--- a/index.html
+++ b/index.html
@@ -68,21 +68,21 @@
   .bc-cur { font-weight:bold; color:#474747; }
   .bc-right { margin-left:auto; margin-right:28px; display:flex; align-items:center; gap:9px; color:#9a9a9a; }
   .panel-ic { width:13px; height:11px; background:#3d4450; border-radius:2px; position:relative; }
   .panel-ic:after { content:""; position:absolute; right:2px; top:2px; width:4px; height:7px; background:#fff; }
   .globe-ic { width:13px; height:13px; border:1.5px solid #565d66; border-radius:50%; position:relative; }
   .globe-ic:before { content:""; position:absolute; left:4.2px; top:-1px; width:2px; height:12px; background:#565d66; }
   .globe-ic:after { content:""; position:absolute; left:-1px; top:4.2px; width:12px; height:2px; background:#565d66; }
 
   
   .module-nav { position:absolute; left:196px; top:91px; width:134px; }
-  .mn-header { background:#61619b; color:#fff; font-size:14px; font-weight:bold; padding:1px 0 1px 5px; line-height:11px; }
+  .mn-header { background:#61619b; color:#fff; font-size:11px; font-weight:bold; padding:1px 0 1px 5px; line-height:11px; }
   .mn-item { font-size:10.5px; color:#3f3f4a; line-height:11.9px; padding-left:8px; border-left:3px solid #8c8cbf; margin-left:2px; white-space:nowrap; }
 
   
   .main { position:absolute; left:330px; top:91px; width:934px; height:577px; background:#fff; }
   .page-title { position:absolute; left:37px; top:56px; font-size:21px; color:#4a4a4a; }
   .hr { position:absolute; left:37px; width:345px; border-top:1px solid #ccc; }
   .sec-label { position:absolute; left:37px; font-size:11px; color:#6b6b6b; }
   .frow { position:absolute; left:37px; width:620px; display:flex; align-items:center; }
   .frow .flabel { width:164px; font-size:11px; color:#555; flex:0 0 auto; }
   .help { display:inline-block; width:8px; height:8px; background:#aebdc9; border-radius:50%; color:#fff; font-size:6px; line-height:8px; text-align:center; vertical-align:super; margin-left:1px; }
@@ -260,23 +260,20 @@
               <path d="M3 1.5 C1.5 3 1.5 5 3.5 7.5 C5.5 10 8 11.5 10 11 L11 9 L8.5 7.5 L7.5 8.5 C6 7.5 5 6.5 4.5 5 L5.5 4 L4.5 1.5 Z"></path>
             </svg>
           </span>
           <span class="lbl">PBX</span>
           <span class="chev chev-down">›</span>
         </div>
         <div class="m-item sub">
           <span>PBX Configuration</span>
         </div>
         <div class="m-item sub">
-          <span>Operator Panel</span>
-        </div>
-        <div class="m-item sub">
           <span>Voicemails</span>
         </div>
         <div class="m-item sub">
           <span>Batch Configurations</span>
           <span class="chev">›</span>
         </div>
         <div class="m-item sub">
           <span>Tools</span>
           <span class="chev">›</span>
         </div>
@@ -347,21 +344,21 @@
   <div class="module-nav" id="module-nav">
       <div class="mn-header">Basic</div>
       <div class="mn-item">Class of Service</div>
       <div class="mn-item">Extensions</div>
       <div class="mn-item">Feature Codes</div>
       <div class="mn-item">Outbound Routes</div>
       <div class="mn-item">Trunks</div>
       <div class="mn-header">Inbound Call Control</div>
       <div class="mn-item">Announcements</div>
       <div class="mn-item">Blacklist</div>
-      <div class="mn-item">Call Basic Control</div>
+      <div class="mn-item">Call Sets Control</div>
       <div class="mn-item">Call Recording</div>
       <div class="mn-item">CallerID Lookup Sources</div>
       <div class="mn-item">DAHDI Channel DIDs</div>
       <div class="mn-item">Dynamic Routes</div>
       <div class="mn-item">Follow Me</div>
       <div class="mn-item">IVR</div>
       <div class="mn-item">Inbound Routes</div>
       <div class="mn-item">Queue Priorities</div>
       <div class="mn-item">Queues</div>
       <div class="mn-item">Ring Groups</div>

● ● ● ●

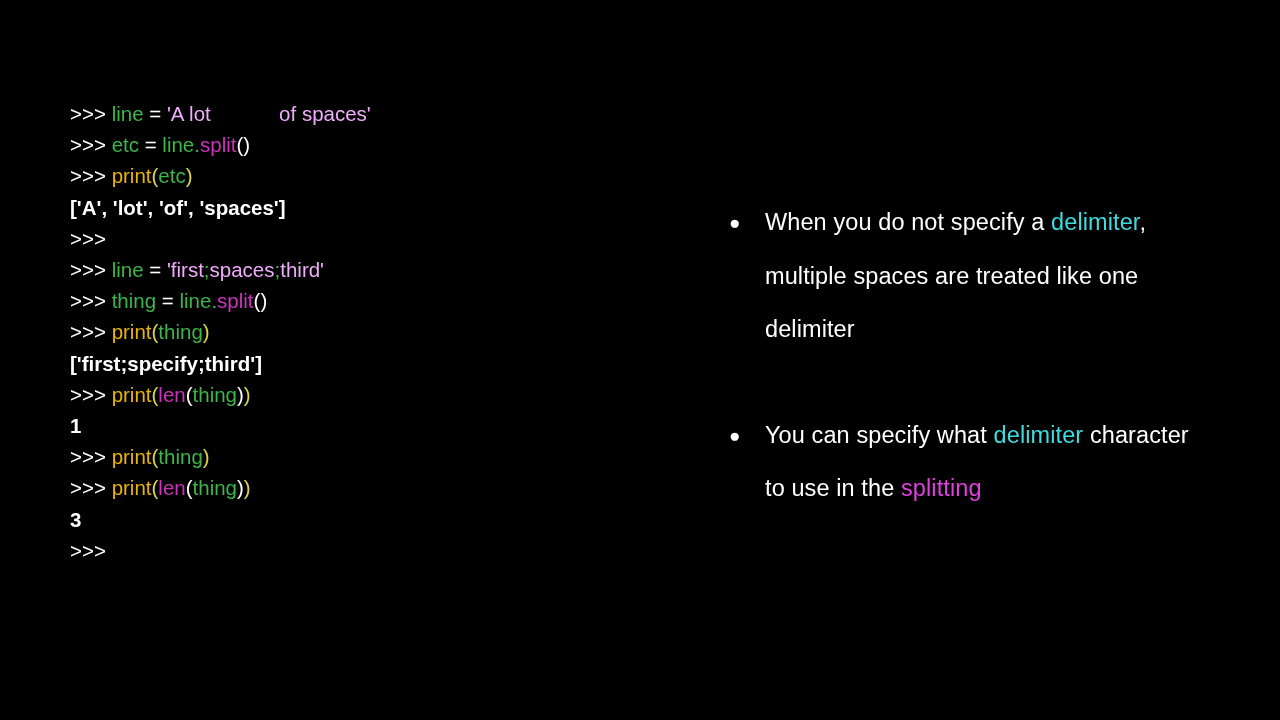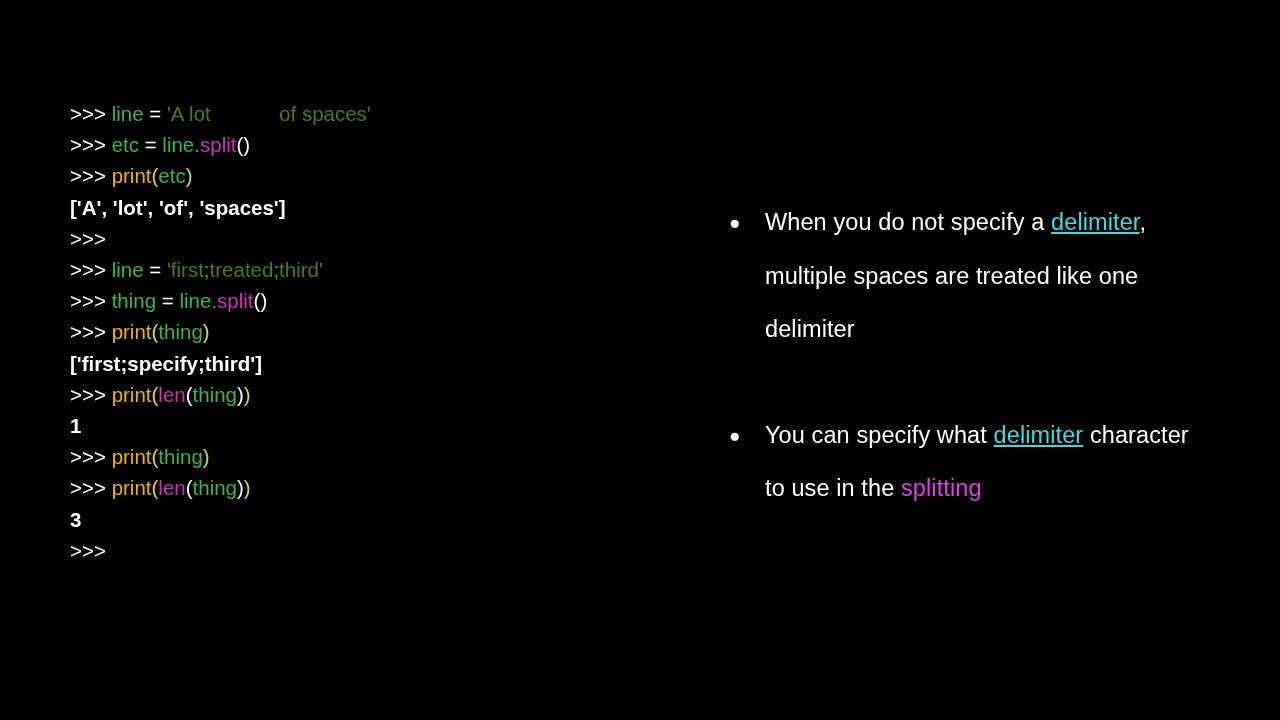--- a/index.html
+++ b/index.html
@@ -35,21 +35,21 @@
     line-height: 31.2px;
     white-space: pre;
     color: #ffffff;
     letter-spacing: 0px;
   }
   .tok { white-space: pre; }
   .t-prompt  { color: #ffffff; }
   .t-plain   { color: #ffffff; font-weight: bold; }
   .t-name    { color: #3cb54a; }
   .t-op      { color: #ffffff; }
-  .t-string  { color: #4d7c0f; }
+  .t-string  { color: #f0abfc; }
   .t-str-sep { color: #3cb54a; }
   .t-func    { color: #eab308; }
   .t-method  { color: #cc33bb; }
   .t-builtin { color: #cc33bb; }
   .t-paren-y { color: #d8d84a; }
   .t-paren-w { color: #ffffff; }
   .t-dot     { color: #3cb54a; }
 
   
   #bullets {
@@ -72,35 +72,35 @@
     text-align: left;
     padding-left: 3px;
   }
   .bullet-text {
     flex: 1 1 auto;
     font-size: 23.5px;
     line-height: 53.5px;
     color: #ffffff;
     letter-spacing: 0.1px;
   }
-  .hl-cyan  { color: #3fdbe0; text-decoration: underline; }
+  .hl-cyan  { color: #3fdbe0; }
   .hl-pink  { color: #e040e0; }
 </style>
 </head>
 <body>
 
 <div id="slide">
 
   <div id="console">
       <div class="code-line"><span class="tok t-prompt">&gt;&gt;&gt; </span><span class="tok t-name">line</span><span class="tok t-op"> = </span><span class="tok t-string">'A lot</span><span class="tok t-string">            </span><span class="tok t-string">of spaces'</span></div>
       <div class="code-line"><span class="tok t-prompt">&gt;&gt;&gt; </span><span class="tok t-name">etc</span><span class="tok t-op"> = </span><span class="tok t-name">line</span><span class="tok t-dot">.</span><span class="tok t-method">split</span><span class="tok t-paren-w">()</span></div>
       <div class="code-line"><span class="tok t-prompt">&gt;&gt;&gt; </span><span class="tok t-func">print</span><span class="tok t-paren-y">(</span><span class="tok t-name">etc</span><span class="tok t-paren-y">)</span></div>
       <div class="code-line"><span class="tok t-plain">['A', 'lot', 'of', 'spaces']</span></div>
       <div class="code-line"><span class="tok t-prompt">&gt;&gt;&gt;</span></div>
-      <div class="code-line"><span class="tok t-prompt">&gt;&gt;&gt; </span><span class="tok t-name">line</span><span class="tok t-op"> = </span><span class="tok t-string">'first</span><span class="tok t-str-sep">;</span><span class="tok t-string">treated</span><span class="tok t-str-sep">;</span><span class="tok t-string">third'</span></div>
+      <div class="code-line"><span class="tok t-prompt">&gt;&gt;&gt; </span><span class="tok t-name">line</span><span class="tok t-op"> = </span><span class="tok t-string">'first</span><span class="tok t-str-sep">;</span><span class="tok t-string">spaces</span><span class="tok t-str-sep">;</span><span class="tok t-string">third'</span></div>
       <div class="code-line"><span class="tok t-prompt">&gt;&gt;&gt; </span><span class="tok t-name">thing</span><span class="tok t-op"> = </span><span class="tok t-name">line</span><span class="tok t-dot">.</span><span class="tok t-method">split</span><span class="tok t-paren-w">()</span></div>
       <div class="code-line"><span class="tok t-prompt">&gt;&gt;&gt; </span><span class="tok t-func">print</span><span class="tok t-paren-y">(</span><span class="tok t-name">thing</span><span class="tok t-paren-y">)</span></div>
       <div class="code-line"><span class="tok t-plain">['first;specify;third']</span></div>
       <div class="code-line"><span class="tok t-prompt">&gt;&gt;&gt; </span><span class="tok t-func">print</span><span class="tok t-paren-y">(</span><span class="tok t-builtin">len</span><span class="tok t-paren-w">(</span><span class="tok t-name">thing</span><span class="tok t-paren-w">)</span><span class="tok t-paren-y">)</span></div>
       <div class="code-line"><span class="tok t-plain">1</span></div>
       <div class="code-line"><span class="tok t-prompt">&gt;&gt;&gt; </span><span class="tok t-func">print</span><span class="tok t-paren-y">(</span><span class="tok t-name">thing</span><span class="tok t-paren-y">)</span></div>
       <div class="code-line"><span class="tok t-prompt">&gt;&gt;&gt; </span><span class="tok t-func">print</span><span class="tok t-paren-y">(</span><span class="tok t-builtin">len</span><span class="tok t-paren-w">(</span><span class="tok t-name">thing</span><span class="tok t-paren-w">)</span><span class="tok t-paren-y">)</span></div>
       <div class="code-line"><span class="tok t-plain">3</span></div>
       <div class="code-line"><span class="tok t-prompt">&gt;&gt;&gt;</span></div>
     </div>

● ● ● ●

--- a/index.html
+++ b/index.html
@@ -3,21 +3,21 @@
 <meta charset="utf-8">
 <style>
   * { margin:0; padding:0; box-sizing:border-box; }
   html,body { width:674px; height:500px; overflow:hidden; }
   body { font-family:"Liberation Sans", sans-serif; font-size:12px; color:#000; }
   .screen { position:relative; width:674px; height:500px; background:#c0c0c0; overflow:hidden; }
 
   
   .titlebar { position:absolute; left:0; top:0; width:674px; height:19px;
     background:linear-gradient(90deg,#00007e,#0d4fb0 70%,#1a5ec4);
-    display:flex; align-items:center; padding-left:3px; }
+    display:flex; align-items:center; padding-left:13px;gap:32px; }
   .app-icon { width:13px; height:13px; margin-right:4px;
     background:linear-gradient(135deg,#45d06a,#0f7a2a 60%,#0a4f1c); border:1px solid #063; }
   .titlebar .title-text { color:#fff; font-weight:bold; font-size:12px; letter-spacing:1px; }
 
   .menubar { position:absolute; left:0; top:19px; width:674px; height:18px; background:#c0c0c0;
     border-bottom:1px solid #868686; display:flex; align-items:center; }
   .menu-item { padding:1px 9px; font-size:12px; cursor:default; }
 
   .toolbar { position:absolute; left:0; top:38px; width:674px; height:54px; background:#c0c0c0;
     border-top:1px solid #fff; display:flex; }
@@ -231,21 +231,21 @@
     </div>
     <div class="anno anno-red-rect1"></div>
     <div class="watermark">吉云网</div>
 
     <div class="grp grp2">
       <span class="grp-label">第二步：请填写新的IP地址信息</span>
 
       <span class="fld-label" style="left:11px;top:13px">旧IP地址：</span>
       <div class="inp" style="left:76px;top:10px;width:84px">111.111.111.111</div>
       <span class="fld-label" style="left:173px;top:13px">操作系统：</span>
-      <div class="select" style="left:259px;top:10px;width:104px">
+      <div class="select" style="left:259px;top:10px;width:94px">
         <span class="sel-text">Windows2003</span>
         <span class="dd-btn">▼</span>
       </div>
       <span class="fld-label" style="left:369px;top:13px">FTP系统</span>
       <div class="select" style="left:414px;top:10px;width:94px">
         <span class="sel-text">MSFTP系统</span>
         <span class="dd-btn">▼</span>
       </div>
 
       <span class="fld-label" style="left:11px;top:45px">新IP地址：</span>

● ● ● ●

**TRY IT:**
Please make an exact copy of the lines above from the line with "width:164px; font-size:11px; color:#555;" through the line with "-260,23 +260,20 @@", both ends included.

**ANSWER TO THIS TASK:**
   .frow .flabel { width:164px; font-size:11px; color:#555; flex:0 0 auto; }
   .help { display:inline-block; width:8px; height:8px; background:#aebdc9; border-radius:50%; color:#fff; font-size:6px; line-height:8px; text-align:center; vertical-align:super; margin-left:1px; }
@@ -260,23 +260,20 @@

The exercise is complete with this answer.